[[ Available data open ]]

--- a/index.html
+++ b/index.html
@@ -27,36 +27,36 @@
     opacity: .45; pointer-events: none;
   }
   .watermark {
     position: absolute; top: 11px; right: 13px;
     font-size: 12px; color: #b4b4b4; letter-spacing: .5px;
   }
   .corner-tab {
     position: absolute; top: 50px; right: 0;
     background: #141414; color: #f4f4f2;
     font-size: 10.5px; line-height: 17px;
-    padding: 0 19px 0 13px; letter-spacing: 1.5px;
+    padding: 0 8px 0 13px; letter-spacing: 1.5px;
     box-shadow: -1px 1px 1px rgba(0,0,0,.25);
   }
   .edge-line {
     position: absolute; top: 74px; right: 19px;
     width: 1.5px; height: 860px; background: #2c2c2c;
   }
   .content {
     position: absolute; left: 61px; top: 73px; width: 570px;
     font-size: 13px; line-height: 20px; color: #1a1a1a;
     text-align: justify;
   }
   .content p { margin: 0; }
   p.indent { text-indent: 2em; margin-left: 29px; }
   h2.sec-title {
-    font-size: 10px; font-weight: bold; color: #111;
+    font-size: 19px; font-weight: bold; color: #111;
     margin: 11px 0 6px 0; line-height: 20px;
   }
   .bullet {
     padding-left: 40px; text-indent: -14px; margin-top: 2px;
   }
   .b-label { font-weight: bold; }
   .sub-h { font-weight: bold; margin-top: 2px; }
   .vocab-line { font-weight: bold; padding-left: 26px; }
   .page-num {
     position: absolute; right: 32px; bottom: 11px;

[[ Available data closed ]]
[[ Available data open ]]

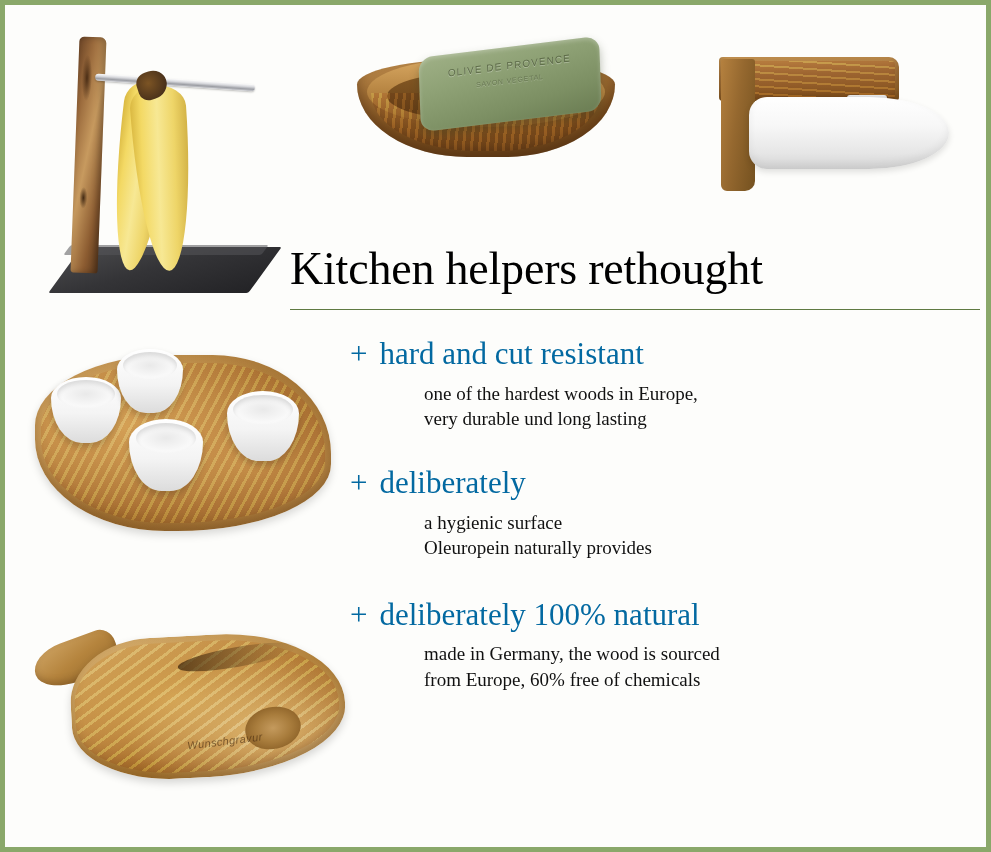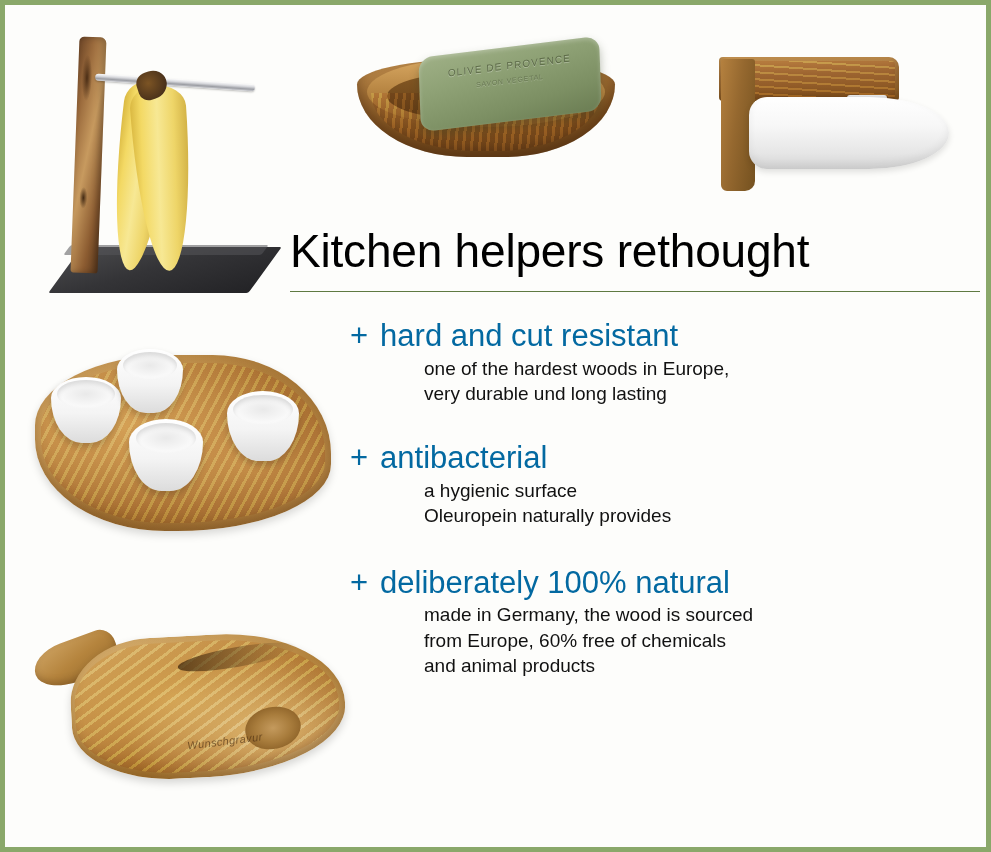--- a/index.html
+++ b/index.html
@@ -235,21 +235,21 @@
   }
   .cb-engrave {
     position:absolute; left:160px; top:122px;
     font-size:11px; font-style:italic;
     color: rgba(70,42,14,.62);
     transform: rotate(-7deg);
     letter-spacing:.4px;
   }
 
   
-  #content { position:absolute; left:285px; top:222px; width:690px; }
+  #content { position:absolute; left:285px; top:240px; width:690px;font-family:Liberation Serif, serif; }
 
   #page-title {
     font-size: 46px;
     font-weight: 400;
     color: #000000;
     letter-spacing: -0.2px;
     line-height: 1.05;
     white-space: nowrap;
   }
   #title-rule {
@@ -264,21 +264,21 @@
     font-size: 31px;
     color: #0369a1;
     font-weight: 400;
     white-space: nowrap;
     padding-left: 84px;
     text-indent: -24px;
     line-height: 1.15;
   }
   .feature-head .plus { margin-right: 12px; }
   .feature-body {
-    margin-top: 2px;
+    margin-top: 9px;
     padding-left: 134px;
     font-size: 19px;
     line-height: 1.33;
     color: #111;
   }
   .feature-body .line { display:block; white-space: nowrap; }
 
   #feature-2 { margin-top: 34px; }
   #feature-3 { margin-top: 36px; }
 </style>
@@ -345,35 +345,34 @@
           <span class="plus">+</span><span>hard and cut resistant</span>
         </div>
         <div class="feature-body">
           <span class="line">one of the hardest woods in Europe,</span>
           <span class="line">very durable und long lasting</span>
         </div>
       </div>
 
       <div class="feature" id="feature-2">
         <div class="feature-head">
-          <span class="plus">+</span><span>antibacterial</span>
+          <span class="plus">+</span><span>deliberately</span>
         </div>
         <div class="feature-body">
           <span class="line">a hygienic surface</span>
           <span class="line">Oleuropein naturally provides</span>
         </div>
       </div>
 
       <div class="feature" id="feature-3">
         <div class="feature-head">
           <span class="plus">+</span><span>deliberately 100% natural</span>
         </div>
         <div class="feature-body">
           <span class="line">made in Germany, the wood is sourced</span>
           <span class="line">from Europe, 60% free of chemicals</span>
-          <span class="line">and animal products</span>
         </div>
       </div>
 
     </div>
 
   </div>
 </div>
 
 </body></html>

[[ Available data closed ]]

Exercise directions. In the entries above, find the line with "bold; margin-top: 2px;" and the line with "position: absolute; right: 32px;", then set down exactly those two and every line between them, nothing else.

The completed task.
   .sub-h { font-weight: bold; margin-top: 2px; }
   .vocab-line { font-weight: bold; padding-left: 26px; }
   .page-num {
     position: absolute; right: 32px; bottom: 11px;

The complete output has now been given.